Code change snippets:

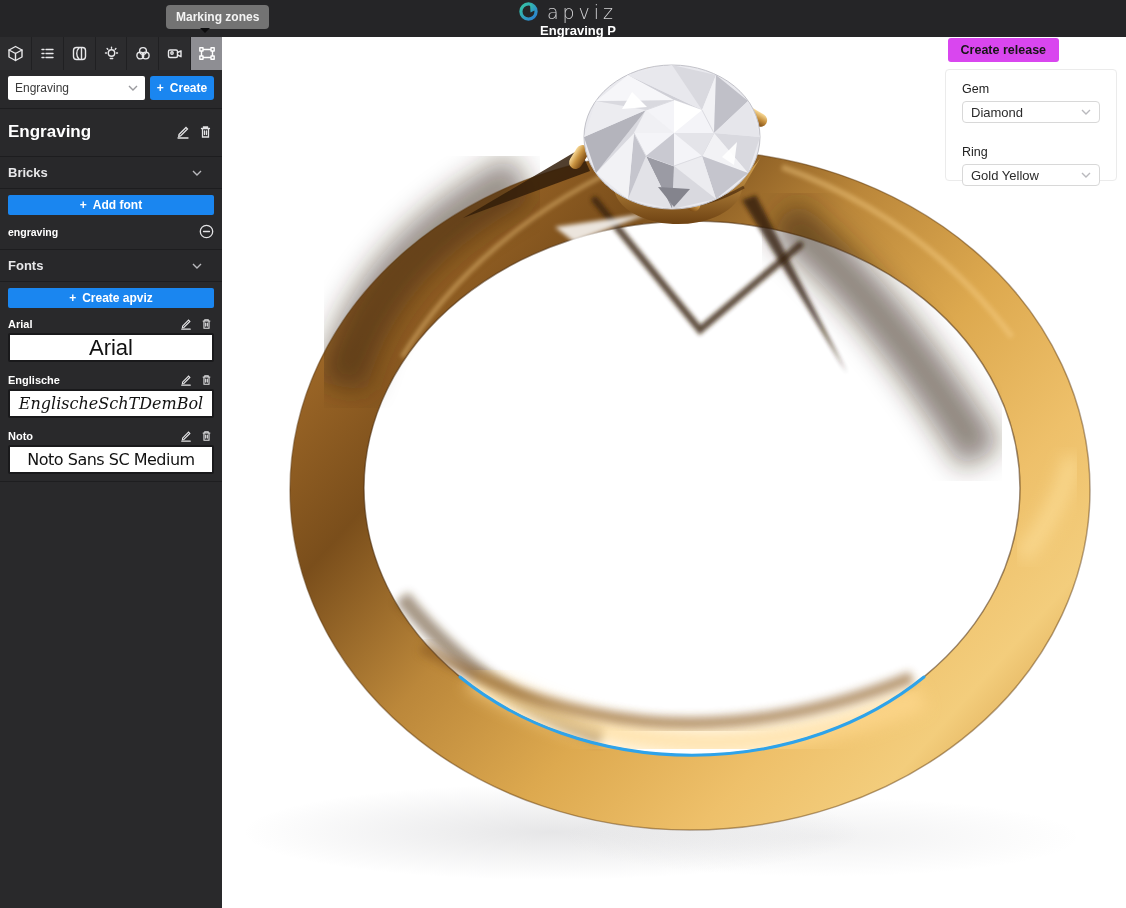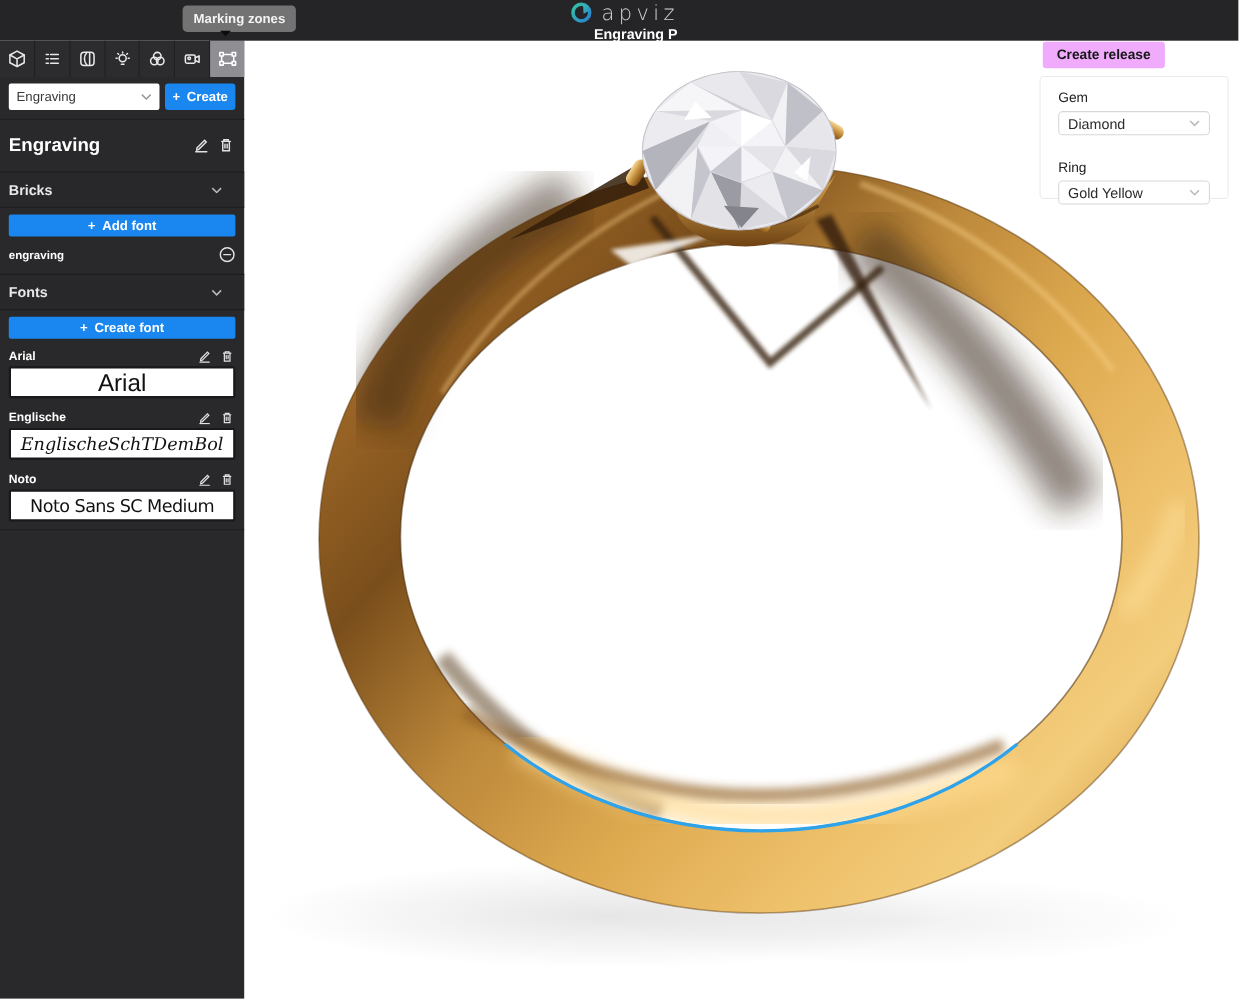--- a/index.html
+++ b/index.html
@@ -13,21 +13,21 @@
   .logo-wrap { display:flex; align-items:center; margin-left:8px; }
   .logo-text { color:#d2d2d4; font-size:19px; font-weight:300; letter-spacing:4px;
                margin-left:7px; font-family:"DejaVu Sans", sans-serif; }
   .doc-title { color:#fff; font-size:13px; font-weight:600; margin-left:30px; white-space:nowrap; }
   .tooltip { position:absolute; left:166px; top:5px; background:#737373; color:#f4f4f4;
              font-size:12px; font-weight:700; padding:5px 10px; border-radius:4px;
              white-space:nowrap; z-index:40; }
   .tooltip::after { content:""; position:absolute; left:34px; bottom:-9px;
              border:5px solid transparent; border-top-color:#0b0b0c; }
   .topbar-actions { margin-left:auto; display:flex; align-items:center; gap:9px; margin-right:11px; }
-  .btn-release { background:#f0abfc; color:#161616; font-size:12.5px; font-weight:600;
+  .btn-release { background:#d946ef; color:#161616; font-size:12.5px; font-weight:600;
                  border:none; border-radius:3px; padding:5px 13px; height:24px; cursor:pointer; }
   .btn-exit { background:transparent; color:#fff; font-size:12.5px; font-weight:700;
               border:2px solid #fff; border-radius:3px; padding:3px 10px; height:24px; cursor:pointer; }
 
   
   .toolbar { position:absolute; left:0; top:37px; width:222px; height:33px;
              background:#2c2c2e; display:flex; z-index:25; }
   .tool { flex:1; display:flex; align-items:center; justify-content:center;
           border-right:1px solid #202022; cursor:pointer; }
   .tool:last-child { border-right:none; }
@@ -207,21 +207,21 @@
       </button>
     </div>
     <div class="section-hdr">
       <span class="lbl">Fonts</span>
       <svg class="chev" viewBox="0 0 10 6" width="11">
           <polyline points="1,1 5,5 9,1"></polyline>
         </svg>
     </div>
     <button class="btn-blue wide-btn">
       <span>+</span>
-      <span>Create font</span>
+      <span>Create apviz</span>
     </button>
 
     <div class="font-item">
       <div class="font-label-row">
         <span class="lbl">Arial</span>
         <button class="icon-btn">
           <svg width="12" height="12" viewBox="0 0 14 14">
             <path d="M3,9.5 L10,2.5 L11.5,4 L4.5,11 L2.8,11.4 Z"></path>
               <path d="M2,13 L12,13"></path>
             </svg>

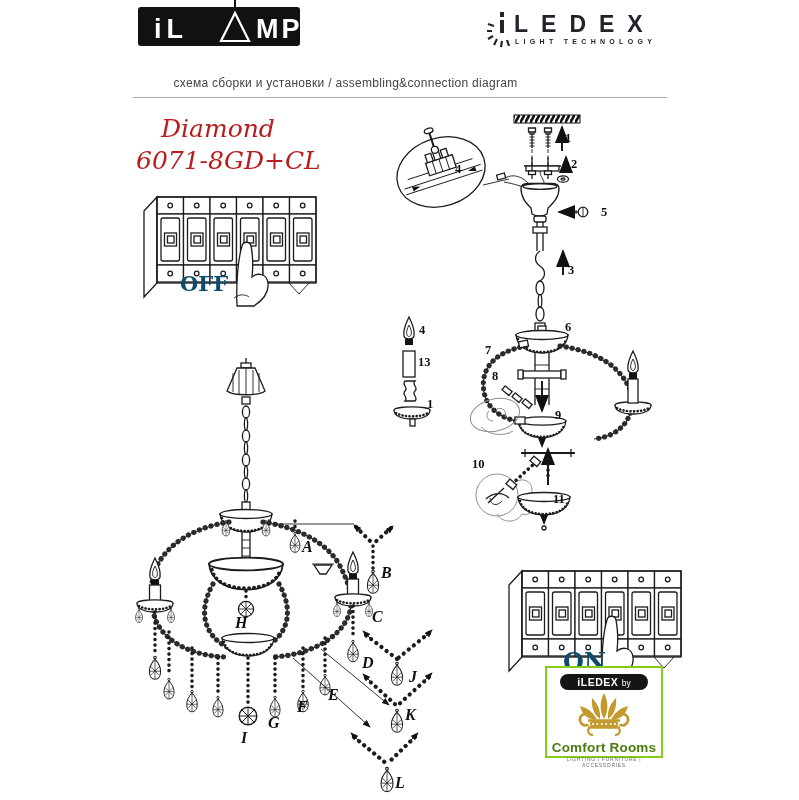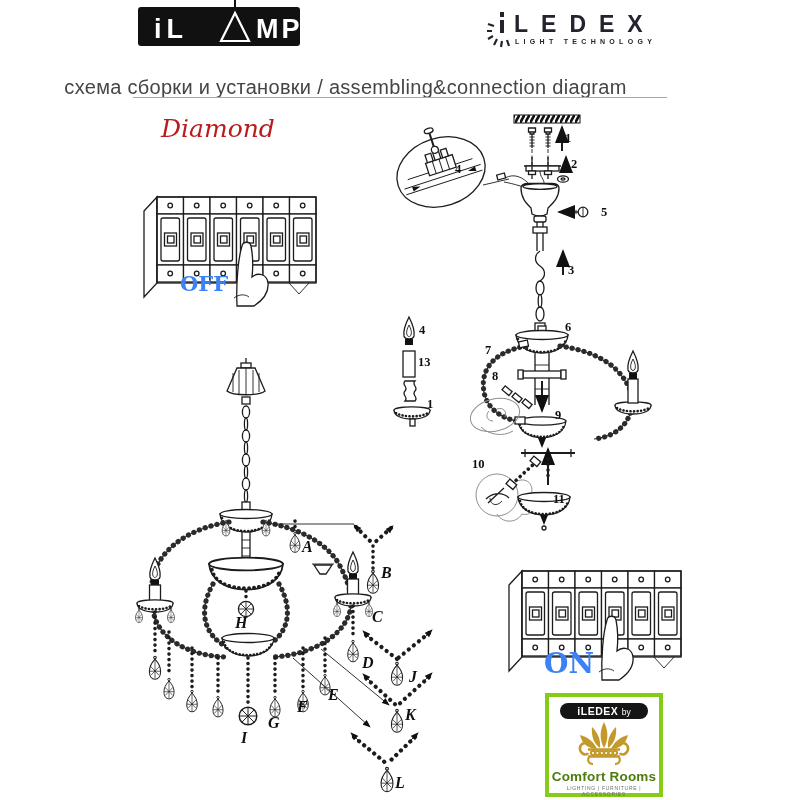--- a/index.html
+++ b/index.html
@@ -14,32 +14,32 @@
   .wfill{fill:#fff;stroke:#1c1c1c;stroke-width:1.3;}
   .dup{fill:none;stroke:#2b2b2b;stroke-width:1.2;}
   .beadover{fill:none;stroke:#2b2b2b;stroke-width:5.2;stroke-dasharray:.1 6;stroke-linecap:round;}
   .strand{fill:none;stroke:#1c1c1c;stroke-width:3.6;stroke-dasharray:.1 5.4;stroke-linecap:round;}
   .swag{fill:none;stroke:#1c1c1c;stroke-width:4.2;stroke-dasharray:.1 6.4;stroke-linecap:round;}
   .dash{stroke-dasharray:4 2.5;stroke-width:1;stroke:#333;fill:none;}
   .sketch{fill:none;stroke:#8f8f8f;stroke-width:1;}
   .dot-rim{fill:none;stroke:#1c1c1c;stroke-width:2.6;stroke-dasharray:.1 3.4;stroke-linecap:round;}
   
   .subtitle{position:absolute;left:0;top:76px;width:691px;text-align:center;
-            font-size:20px;color:#454545;letter-spacing:.3px;}
+            font-size:12px;color:#454545;letter-spacing:.3px;}
   .rule{position:absolute;left:133px;top:97px;width:534px;border-top:1.5px solid #a8a8a8;}
   .product{position:absolute;font-family:"DejaVu Serif",serif;font-style:italic;
            font-size:25px;color:#b91c1c;}
-  .pwr{position:absolute;font-family:"DejaVu Serif",serif;font-weight:bold;color:#3b82f6;}
+  .pwr{position:absolute;font-family:"DejaVu Serif",serif;font-weight:bold;color:#0c4a6e;}
   .num{position:absolute;font-family:"Liberation Serif",serif;font-weight:bold;
        font-size:12.5px;color:#101010;}
   .letter{position:absolute;font-family:"Liberation Serif",serif;font-weight:bold;
           font-style:italic;font-size:16px;color:#101010;}
   
-  #badge{position:absolute;left:545px;top:693px;width:118px;height:104px;background:#fff;
-         border:4px solid #84cc16;box-sizing:border-box;text-align:center;}
+  #badge{position:absolute;left:545px;top:666px;width:118px;height:92px;background:#fff;
+         border:2px solid #84cc16;box-sizing:border-box;text-align:center;}
   #badge .pill{margin:6px auto 0;width:88px;height:16px;line-height:16px;background:#151515;
                border-radius:8px;color:#fff;font-size:10.5px;font-weight:bold;letter-spacing:.5px;}
   #badge .pill .by{font-weight:normal;font-size:8.5px;letter-spacing:0;}
   #badge .brand{font-size:13.5px;font-weight:bold;color:#4d7c0f;letter-spacing:.2px;margin-top:1px;}
   #badge .tag{font-size:5px;letter-spacing:.7px;color:#6e6e6e;margin-top:1px;}
 </style>
 </head>
 <body>
 
 <div id="page">
@@ -115,30 +115,31 @@
     <rect x="13" y="10" width="4" height="5" fill="#23232d"></rect>
     <rect x="13" y="18" width="4" height="13" fill="#23232d"></rect>
     <text x="27" y="30" font-size="23" font-weight="bold" letter-spacing="13" fill="#23232d">LEDEX</text>
     <text x="28" y="42" font-size="7" font-weight="bold" letter-spacing="4.3" fill="#23232d">LIGHT TECHNOLOGY</text>
   </svg>
 
   <div class="subtitle">схема сборки и установки / assembling&amp;connection diagram</div>
   <div class="rule"></div>
 
   <div class="product" style="left:161px;top:114px">Diamond</div>
+  <div class="product" style="left:136px;top:146px">6071-8GD+CL</div>
 
   <svg class="abs" style="left:141px;top:184px" width="195" height="125" viewBox="0 0 195 125">
     <use href="#bpanel"></use>
   </svg>
   <div class="pwr" style="left:180px;top:271px;font-size:21px">OFF</div>
 
   <svg class="abs" style="left:506px;top:558px" width="195" height="125" viewBox="0 0 195 125">
     <use href="#bpanel"></use>
   </svg>
-  <div class="pwr" style="left:544px;top:647px;font-size:28px">ON</div>
+  <div class="pwr" style="left:563px;top:647px;font-size:24px">ON</div>
 
   <div class="abs" style="left:385px;top:105px;width:290px;height:440px">
     <svg width="290" height="440" viewBox="0 0 290 440">
       <defs>
         <marker id="arw" markerWidth="9" markerHeight="7" refX="8" refY="3.5" orient="auto">
           <path d="M0,0 L9,3.5 L0,7 Z" fill="#111"></path>
         </marker>
         <pattern id="hatch" width="5" height="9" patternUnits="userSpaceOnUse">
           <path d="M0,9 L5,0" stroke="#111" stroke-width="2.6"></path>
         </pattern>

- _Task prompt_: Please return the records above exactly as written, dropping every picture.

- _Solution to this problem_:
--- a/index.html
+++ b/index.html
@@ -13,21 +13,21 @@
   .logo-wrap { display:flex; align-items:center; margin-left:8px; }
   .logo-text { color:#d2d2d4; font-size:19px; font-weight:300; letter-spacing:4px;
                margin-left:7px; font-family:"DejaVu Sans", sans-serif; }
   .doc-title { color:#fff; font-size:13px; font-weight:600; margin-left:30px; white-space:nowrap; }
   .tooltip { position:absolute; left:166px; top:5px; background:#737373; color:#f4f4f4;
              font-size:12px; font-weight:700; padding:5px 10px; border-radius:4px;
              white-space:nowrap; z-index:40; }
   .tooltip::after { content:""; position:absolute; left:34px; bottom:-9px;
              border:5px solid transparent; border-top-color:#0b0b0c; }
   .topbar-actions { margin-left:auto; display:flex; align-items:center; gap:9px; margin-right:11px; }
-  .btn-release { background:#f0abfc; color:#161616; font-size:12.5px; font-weight:600;
+  .btn-release { background:#d946ef; color:#161616; font-size:12.5px; font-weight:600;
                  border:none; border-radius:3px; padding:5px 13px; height:24px; cursor:pointer; }
   .btn-exit { background:transparent; color:#fff; font-size:12.5px; font-weight:700;
               border:2px solid #fff; border-radius:3px; padding:3px 10px; height:24px; cursor:pointer; }
 
   
   .toolbar { position:absolute; left:0; top:37px; width:222px; height:33px;
              background:#2c2c2e; display:flex; z-index:25; }
   .tool { flex:1; display:flex; align-items:center; justify-content:center;
           border-right:1px solid #202022; cursor:pointer; }
   .tool:last-child { border-right:none; }
@@ -207,21 +207,21 @@
       </button>
     </div>
     <div class="section-hdr">
       <span class="lbl">Fonts</span>
       <svg class="chev" viewBox="0 0 10 6" width="11">
           <polyline points="1,1 5,5 9,1"></polyline>
         </svg>
     </div>
     <button class="btn-blue wide-btn">
       <span>+</span>
-      <span>Create font</span>
+      <span>Create apviz</span>
     </button>
 
     <div class="font-item">
       <div class="font-label-row">
         <span class="lbl">Arial</span>
         <button class="icon-btn">
           <svg width="12" height="12" viewBox="0 0 14 14">
             <path d="M3,9.5 L10,2.5 L11.5,4 L4.5,11 L2.8,11.4 Z"></path>
               <path d="M2,13 L12,13"></path>
             </svg>

--- a/index.html
+++ b/index.html
@@ -14,32 +14,32 @@
   .wfill{fill:#fff;stroke:#1c1c1c;stroke-width:1.3;}
   .dup{fill:none;stroke:#2b2b2b;stroke-width:1.2;}
   .beadover{fill:none;stroke:#2b2b2b;stroke-width:5.2;stroke-dasharray:.1 6;stroke-linecap:round;}
   .strand{fill:none;stroke:#1c1c1c;stroke-width:3.6;stroke-dasharray:.1 5.4;stroke-linecap:round;}
   .swag{fill:none;stroke:#1c1c1c;stroke-width:4.2;stroke-dasharray:.1 6.4;stroke-linecap:round;}
   .dash{stroke-dasharray:4 2.5;stroke-width:1;stroke:#333;fill:none;}
   .sketch{fill:none;stroke:#8f8f8f;stroke-width:1;}
   .dot-rim{fill:none;stroke:#1c1c1c;stroke-width:2.6;stroke-dasharray:.1 3.4;stroke-linecap:round;}
   
   .subtitle{position:absolute;left:0;top:76px;width:691px;text-align:center;
-            font-size:20px;color:#454545;letter-spacing:.3px;}
+            font-size:12px;color:#454545;letter-spacing:.3px;}
   .rule{position:absolute;left:133px;top:97px;width:534px;border-top:1.5px solid #a8a8a8;}
   .product{position:absolute;font-family:"DejaVu Serif",serif;font-style:italic;
            font-size:25px;color:#b91c1c;}
-  .pwr{position:absolute;font-family:"DejaVu Serif",serif;font-weight:bold;color:#3b82f6;}
+  .pwr{position:absolute;font-family:"DejaVu Serif",serif;font-weight:bold;color:#0c4a6e;}
   .num{position:absolute;font-family:"Liberation Serif",serif;font-weight:bold;
        font-size:12.5px;color:#101010;}
   .letter{position:absolute;font-family:"Liberation Serif",serif;font-weight:bold;
           font-style:italic;font-size:16px;color:#101010;}
   
-  #badge{position:absolute;left:545px;top:693px;width:118px;height:104px;background:#fff;
-         border:4px solid #84cc16;box-sizing:border-box;text-align:center;}
+  #badge{position:absolute;left:545px;top:666px;width:118px;height:92px;background:#fff;
+         border:2px solid #84cc16;box-sizing:border-box;text-align:center;}
   #badge .pill{margin:6px auto 0;width:88px;height:16px;line-height:16px;background:#151515;
                border-radius:8px;color:#fff;font-size:10.5px;font-weight:bold;letter-spacing:.5px;}
   #badge .pill .by{font-weight:normal;font-size:8.5px;letter-spacing:0;}
   #badge .brand{font-size:13.5px;font-weight:bold;color:#4d7c0f;letter-spacing:.2px;margin-top:1px;}
   #badge .tag{font-size:5px;letter-spacing:.7px;color:#6e6e6e;margin-top:1px;}
 </style>
 </head>
 <body>
 
 <div id="page">
@@ -115,30 +115,31 @@
     <rect x="13" y="10" width="4" height="5" fill="#23232d"></rect>
     <rect x="13" y="18" width="4" height="13" fill="#23232d"></rect>
     <text x="27" y="30" font-size="23" font-weight="bold" letter-spacing="13" fill="#23232d">LEDEX</text>
     <text x="28" y="42" font-size="7" font-weight="bold" letter-spacing="4.3" fill="#23232d">LIGHT TECHNOLOGY</text>
   </svg>
 
   <div class="subtitle">схема сборки и установки / assembling&amp;connection diagram</div>
   <div class="rule"></div>
 
   <div class="product" style="left:161px;top:114px">Diamond</div>
+  <div class="product" style="left:136px;top:146px">6071-8GD+CL</div>
 
   <svg class="abs" style="left:141px;top:184px" width="195" height="125" viewBox="0 0 195 125">
     <use href="#bpanel"></use>
   </svg>
   <div class="pwr" style="left:180px;top:271px;font-size:21px">OFF</div>
 
   <svg class="abs" style="left:506px;top:558px" width="195" height="125" viewBox="0 0 195 125">
     <use href="#bpanel"></use>
   </svg>
-  <div class="pwr" style="left:544px;top:647px;font-size:28px">ON</div>
+  <div class="pwr" style="left:563px;top:647px;font-size:24px">ON</div>
 
   <div class="abs" style="left:385px;top:105px;width:290px;height:440px">
     <svg width="290" height="440" viewBox="0 0 290 440">
       <defs>
         <marker id="arw" markerWidth="9" markerHeight="7" refX="8" refY="3.5" orient="auto">
           <path d="M0,0 L9,3.5 L0,7 Z" fill="#111"></path>
         </marker>
         <pattern id="hatch" width="5" height="9" patternUnits="userSpaceOnUse">
           <path d="M0,9 L5,0" stroke="#111" stroke-width="2.6"></path>
         </pattern>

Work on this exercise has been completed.